Material provided ▸

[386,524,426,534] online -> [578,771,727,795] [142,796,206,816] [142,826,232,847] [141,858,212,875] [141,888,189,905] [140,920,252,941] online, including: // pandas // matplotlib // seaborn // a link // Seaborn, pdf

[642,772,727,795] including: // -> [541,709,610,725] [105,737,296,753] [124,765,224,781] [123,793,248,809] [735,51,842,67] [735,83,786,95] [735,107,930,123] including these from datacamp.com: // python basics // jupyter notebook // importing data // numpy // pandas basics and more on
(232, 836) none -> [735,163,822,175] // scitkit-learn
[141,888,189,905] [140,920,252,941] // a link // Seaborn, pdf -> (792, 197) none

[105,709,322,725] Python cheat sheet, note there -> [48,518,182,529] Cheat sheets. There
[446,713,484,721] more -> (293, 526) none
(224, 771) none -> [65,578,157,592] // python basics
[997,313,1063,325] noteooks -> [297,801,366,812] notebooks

Exercise requirements ▸ The answer must be the full data, repeated word for word.

Response box ▸
[386,524,426,534] online -> [578,771,727,795] [142,796,206,816] [142,826,232,847] [141,858,212,875] [141,888,189,905] [140,920,252,941] online, including: // pandas // matplotlib // seaborn // a link // Seaborn, pdf

[642,772,727,795] including: // -> [541,709,610,725] [105,737,296,753] [124,765,224,781] [123,793,248,809] [735,51,842,67] [735,83,786,95] [735,107,930,123] including these from datacamp.com: // python basics // jupyter notebook // importing data // numpy // pandas basics and more on
(232, 836) none -> [735,163,822,175] // scitkit-learn
[141,888,189,905] [140,920,252,941] // a link // Seaborn, pdf -> (792, 197) none

[105,709,322,725] Python cheat sheet, note there -> [48,518,182,529] Cheat sheets. There
[446,713,484,721] more -> (293, 526) none
(224, 771) none -> [65,578,157,592] // python basics
[997,313,1063,325] noteooks -> [297,801,366,812] notebooks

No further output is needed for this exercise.